Le Hobbit : « La bataille des cinq armées » est loin d’être gagnée

affiche du film le hobbit

Affiche du film « Le Hobbit : La bataille des cinq armées »

La grande aventure s’achève pour notre petit Hobbit avec « La bataille des cinq armées » qui met le point final à la trilogie inspirée du roman de Tolkien. Coup d’œil sur cet ultime voyage en terre du milieu.

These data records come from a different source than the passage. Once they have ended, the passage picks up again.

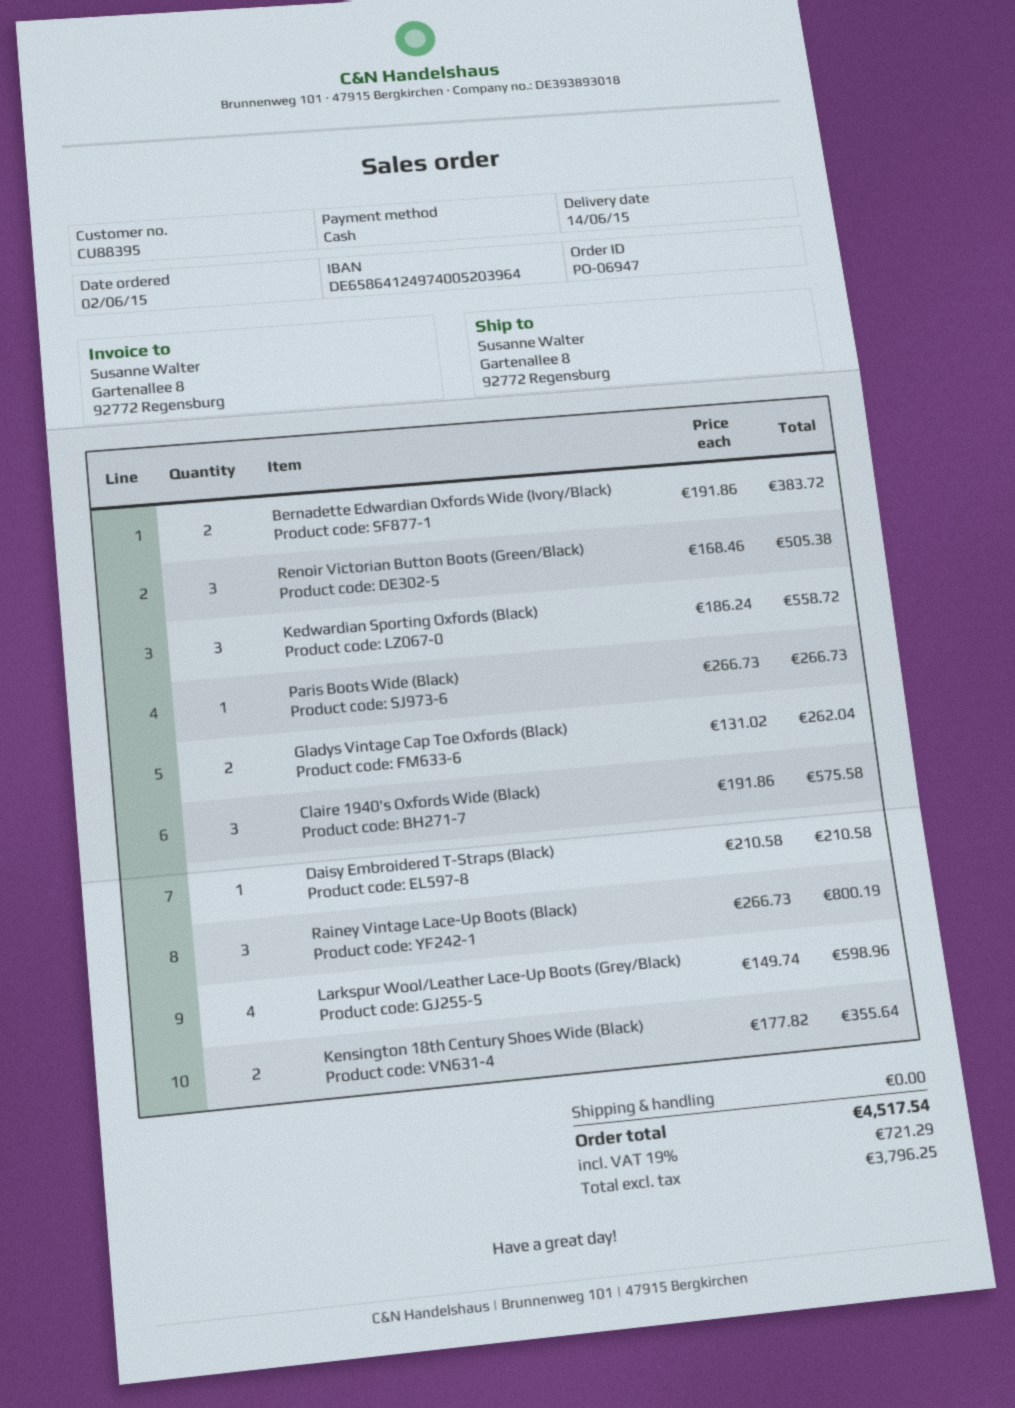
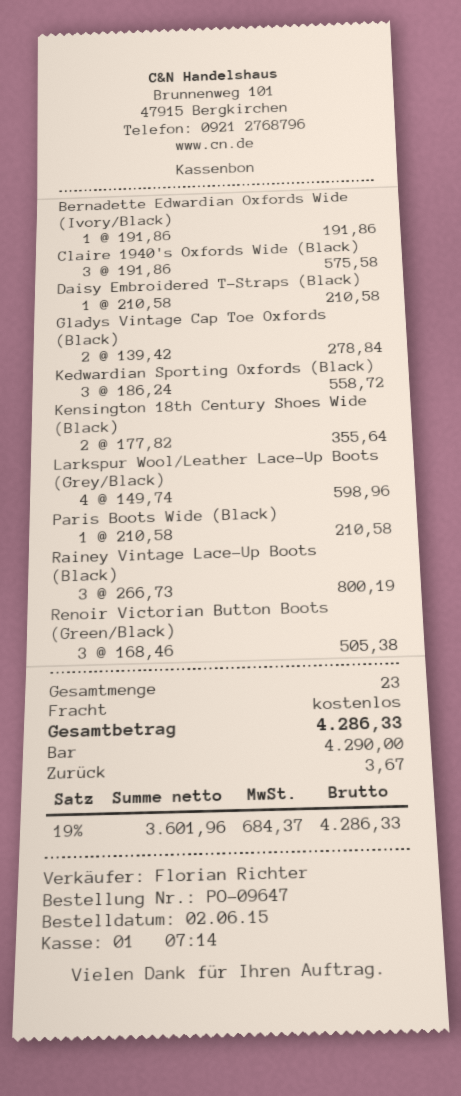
order number: PO-06947 -> PO-09647
Bernadette Edwardian Oxfords Wide (Ivory/Black): 2 x 191.86 = 383.72 -> 1 x 191.86 = 191.86
Paris Boots Wide (Black): 1 x 266.73 = 266.73 -> 1 x 210.58 = 210.58
Gladys Vintage Cap Toe Oxfords (Black): 2 x 131.02 = 262.04 -> 2 x 139.42 = 278.84
net: 3796.25 -> 3601.96
tax: 19% = 721.29 -> 19% = 684.37
total: 4517.54 -> 4286.33

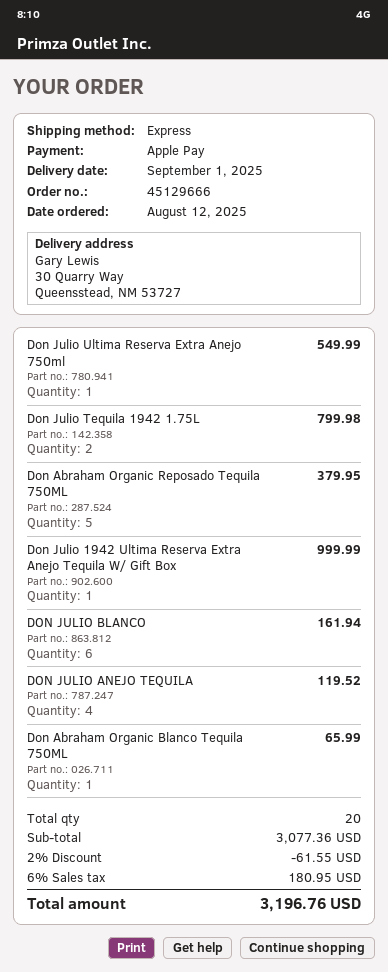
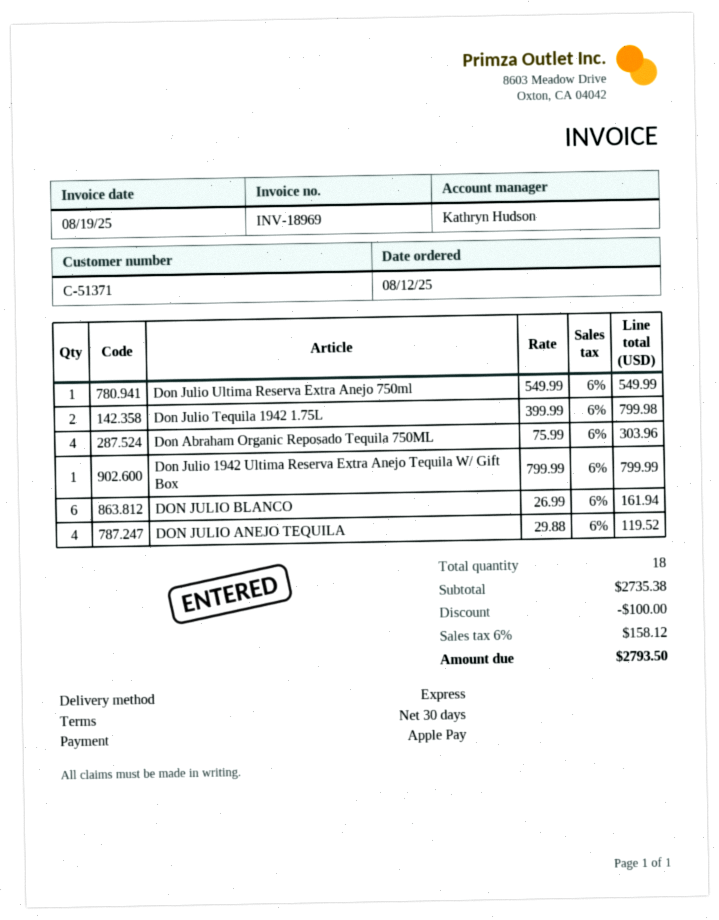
Don Abraham Organic Reposado Tequila 750ML: 5 for 379.95 -> 4 for 303.96
Don Julio 1942 Ultima Reserva Extra Anejo Tequila W/ Gift Box: 1 for 999.99 -> 1 for 799.99
Don Abraham Organic Blanco Tequila 750ML: 1 for 65.99 -> none
total quantity: 20 -> 18
subtotal: 3077.36 -> 2735.38
discount: 61.55 -> 100.00
tax: 6% = 180.95 -> 6% = 158.12
total: 3196.76 -> 2793.50

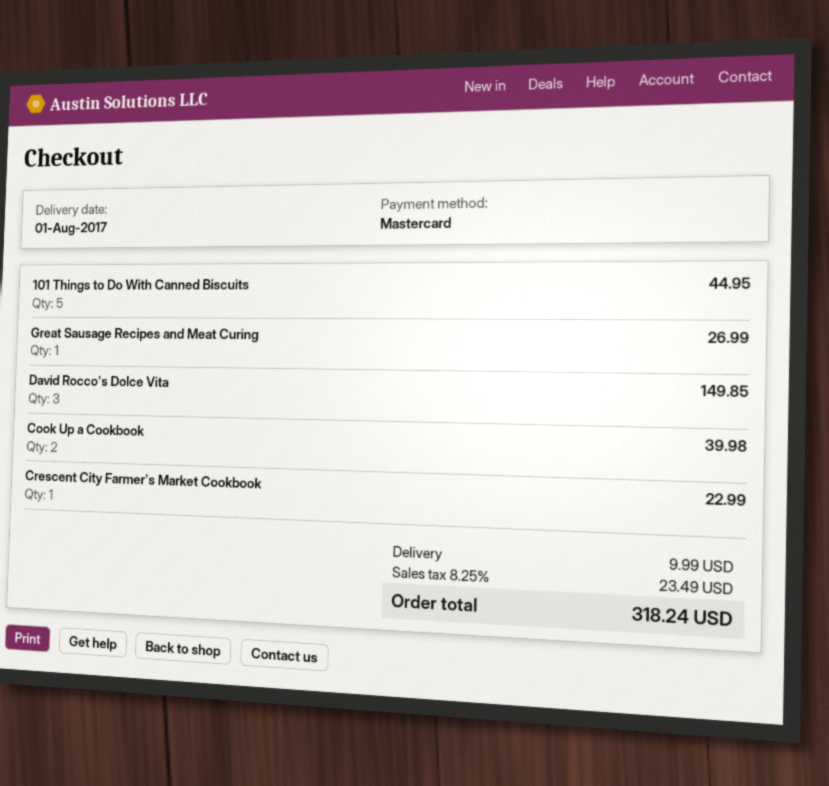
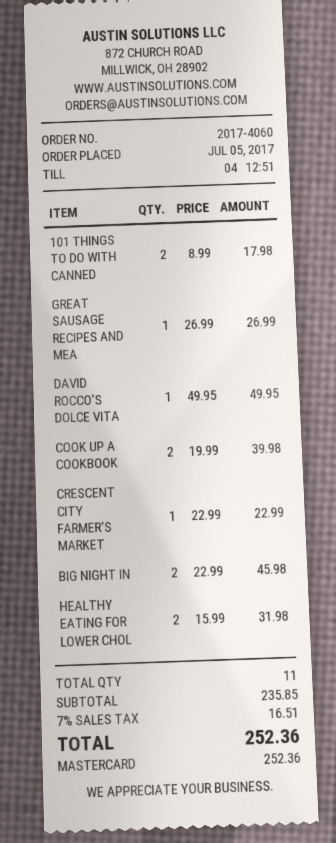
101 Things to Do With Canned Biscuits: 5 for 44.95 -> 2 for 17.98
David Rocco's Dolce Vita: 3 for 149.85 -> 1 for 49.95
BIG NIGHT IN: none -> 2 for 45.98
HEALTHY EATING FOR LOWER CHOL: none -> 2 for 31.98
shipping: 9.99 -> none
tax: 8.25% = 23.49 -> 7% = 16.51
total: 318.24 -> 252.36

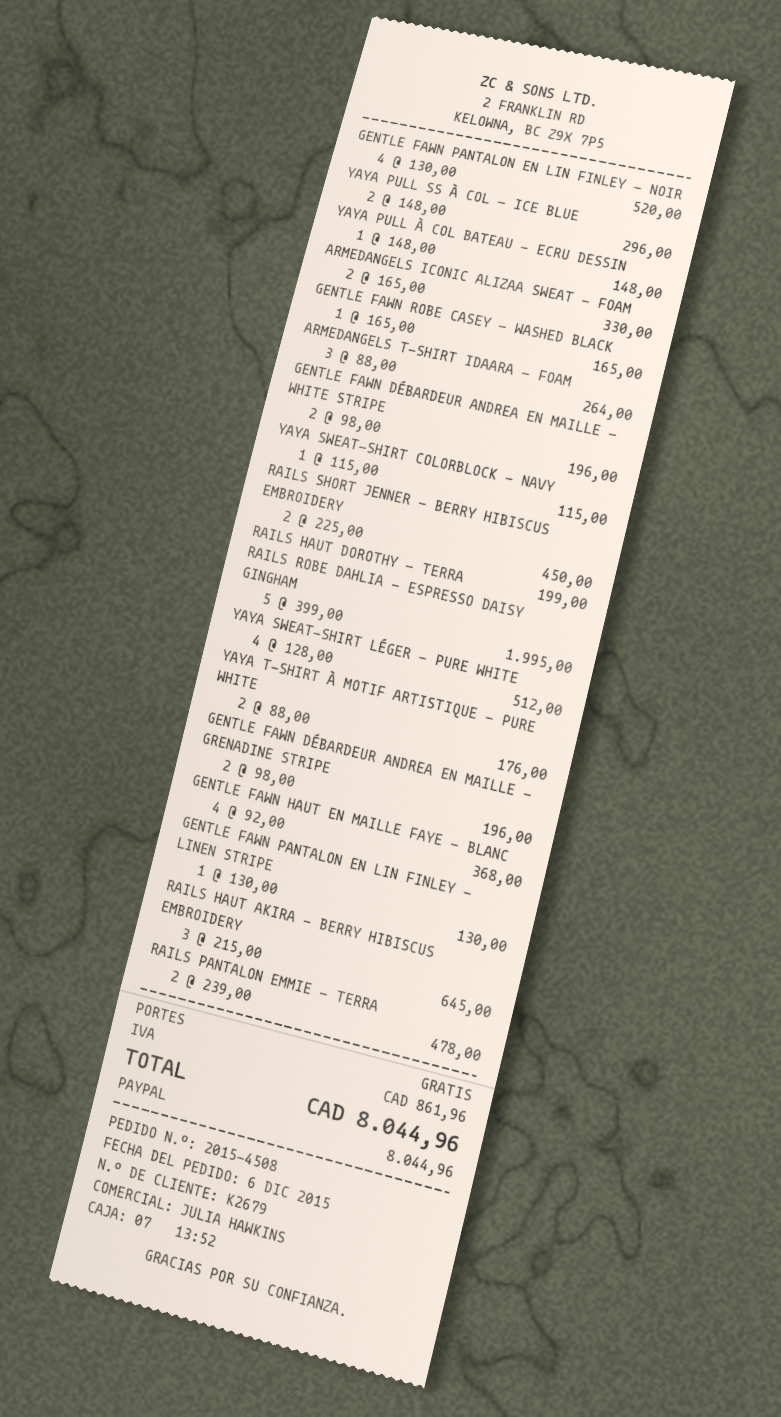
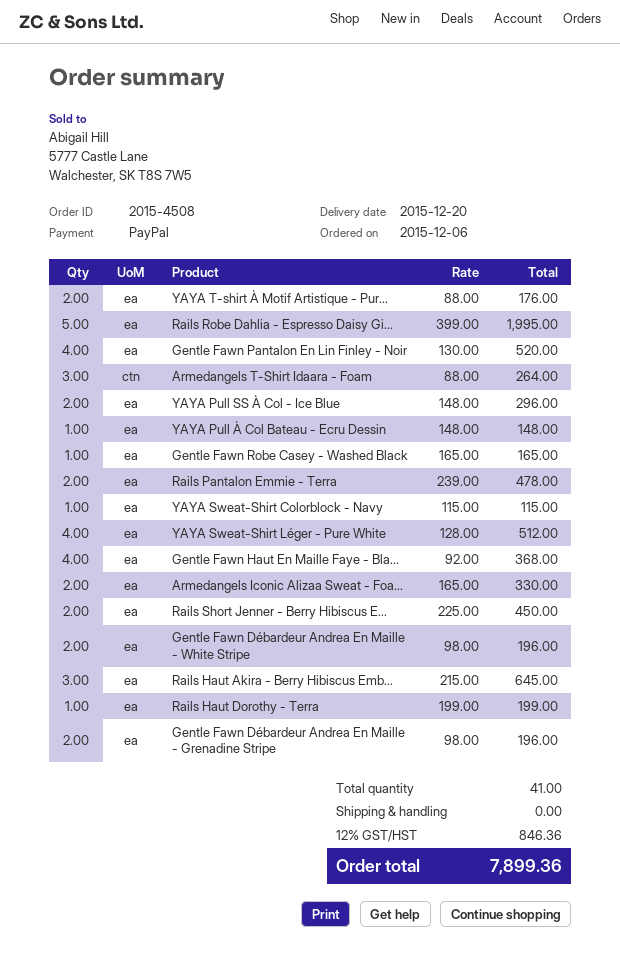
GENTLE FAWN PANTALON EN LIN FINLEY - LINEN STRIPE: 1 x 130.00 = 130.00 -> none
tax: 861.96 -> 846.36
total: 8044.96 -> 7899.36

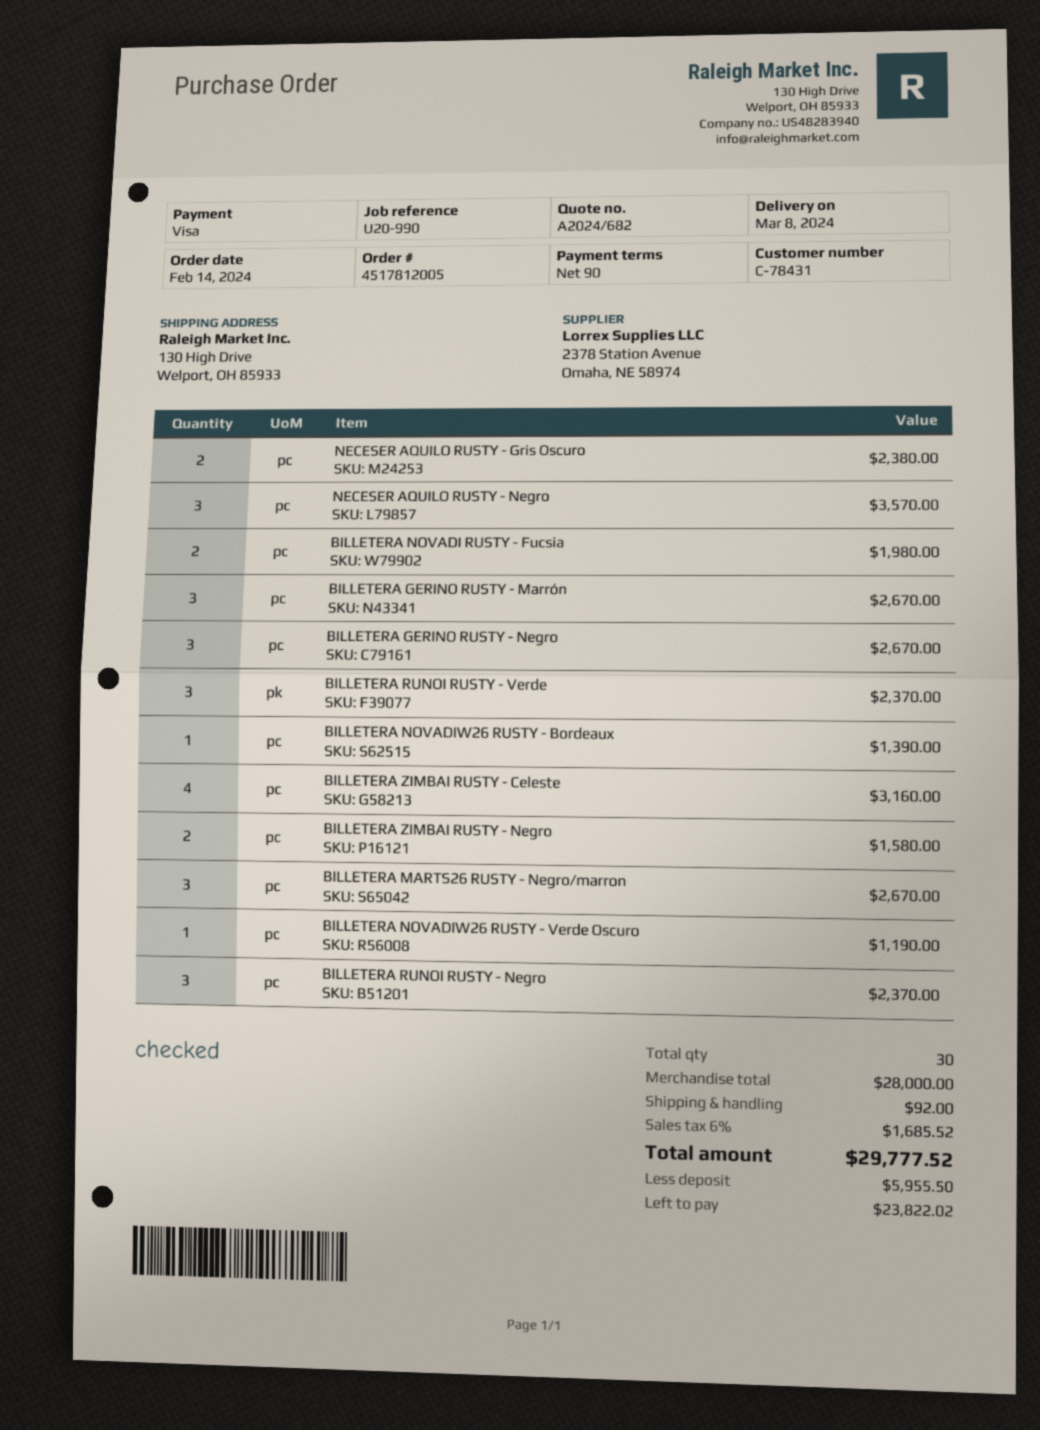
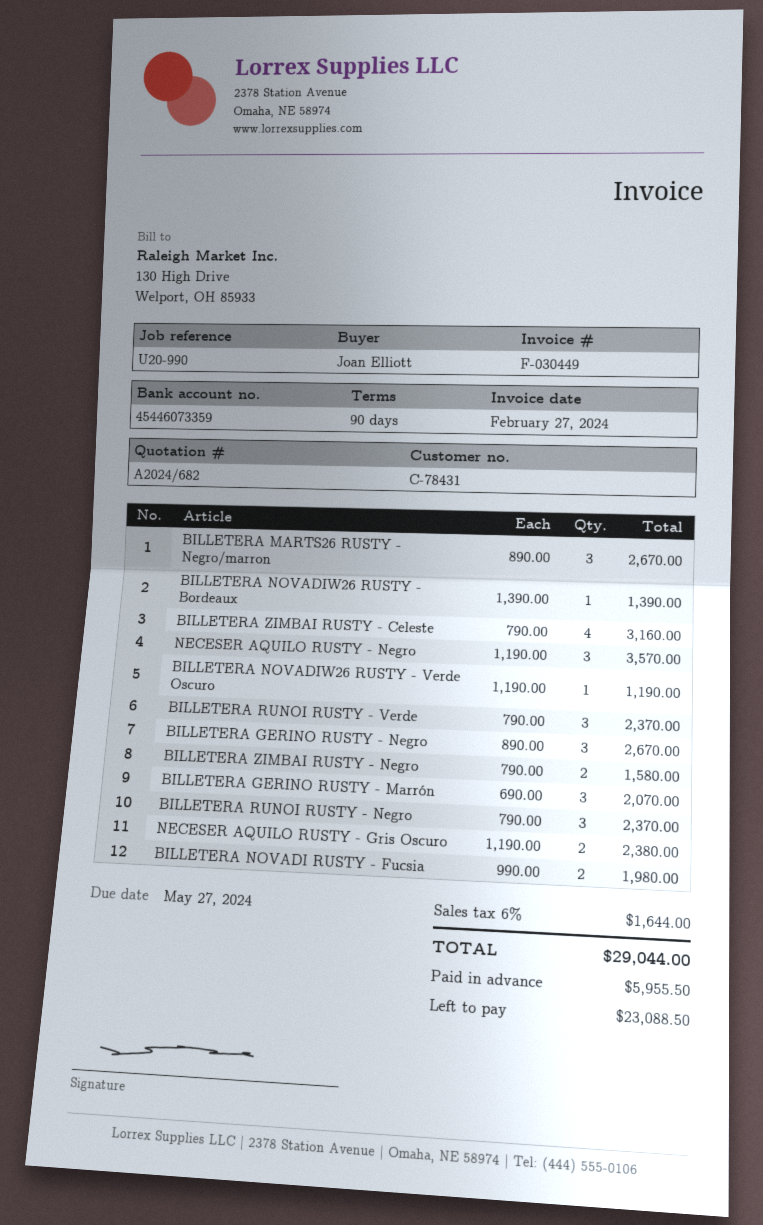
BILLETERA GERINO RUSTY - Marrón: 3 for 2670.00 -> 3 for 2070.00
shipping: 92.00 -> none
tax: 6% = 1685.52 -> 6% = 1644.00
total: 29777.52 -> 29044.00
balance: 23822.02 -> 23088.50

Le Hobbit : La Bataille des cinq armées remplit sa part du contrat sans pour autant créer la surprise. 281 925 entrées pour son premier jour en France, ce n’est pas vilain du tout. C’est pour ainsi dire la première place au box-office français cette semaine, loin devant Le père Noel et Timbuktu. La bataille des cinq armées marque la fin des péripéties de Bilbon Saquet, un Hobbit un peu vieux jeu au train-train habituel : prendre le thé, bouquiner et souper à 18 heures. Un semblant d’existence qui est un jour bouleversé lorsqu’il prend part à une aventure allant au-delà de son imagination. Le concept cartonne. Les deux petits frères Un Voyage inattendu (2012) et la désolation de Smaug (2013) avaient récolté 1, 017 003 568 milliards et 950 millions de dollars. Le premier volet est le 15e film de l’histoire du cinéma à avoir dépassé le seuil du milliard en termes de recettes. Preuve de ce succès, le roman « Le Hobbit » (J.R.R Tolkien) gagne le titre du 10e ouvrage le plus vendu de tous les temps avec ses quelques 10 millions d’exemplaires écoulés dans le monde depuis 1937 (2 fois plus que Le seigneur des anneaux)

Ce qu’on en a pensé…
Tonton Tolkien en aurait touché deux mots à Peter Jackson (Réalisateur) si il le pouvait encore. La bataille des cinq armées rassasie sans pour autant régaler. Ce n’est pas infâme, mais on n’en redemande pas. Pourtant le premier quart d’heure a de quoi mettre en appétit : un dragon en mode lance-flamme, une ville à feu et à sang, un contrebandier qui se prend pour Beowulf et qui veut tuer la vilaine bébête en utilisant son gamin comme arbalète humaine. Un grand méchant, un héro adulé par la plèbe, un magicien, un petit futé, une histoire d’amour et une bataille épique, tout y est, mais la sauce a du mal à prendre. Le talon d’Achille du scénario est sans nul doute le gros manque de cohérence avec l’histoire originale et l’envie d’en faire trop. On décroche. Et on est presque tenté de dire qu’on s’y perd un peu et qu’il est difficile de trouver le but de la bataille des cinq armées. Montrer qui a la plus grande? (Les armées bien sûr) Convoiter un trésor ? Prouver qu’il est toujours bon d’avoir un hobbit à porter de main ? Rendre dramatique à souhait l’histoire d’amour entre Tauriel (Evengeline Lilly) et Kili (Aidan Turner) ? Au choix. Mais on a beau jeter la pierre à Peter Jackson et dresser la liste des défauts de son nouveau long métrage, on doit reconnaitre qu’il a quand même bien bossé. La 3D spécialement réservée au Hobbit tournant à 64 images secondes (contre 48 pour les autres films) a largement de quoi régaler. Le casting n’a pas pris une ride et est toujours au top. Notre Bilbon Saquet (Martin Freeman) n’a pas changé, on l’adore. Mention très bien à Richard Armitage qui prête une nouvelle fois ses traits à Thorin écu de chêne, roi qui a le cœur qui valse entre folie et avarice. Il est parfait. Et difficile de passer à côté de ce bon vieux Legolas (Orlando Bloom) qui nous a prouvé qu’il n’a pas pris de la bouteille et qu’il est passé maître dans l’art de faire les trucs les plus farfelus qui soient. Un peu de maquillage, un chèque à 6 zéros, une bonne dose d’amphétamines et hop ! Il est reparti.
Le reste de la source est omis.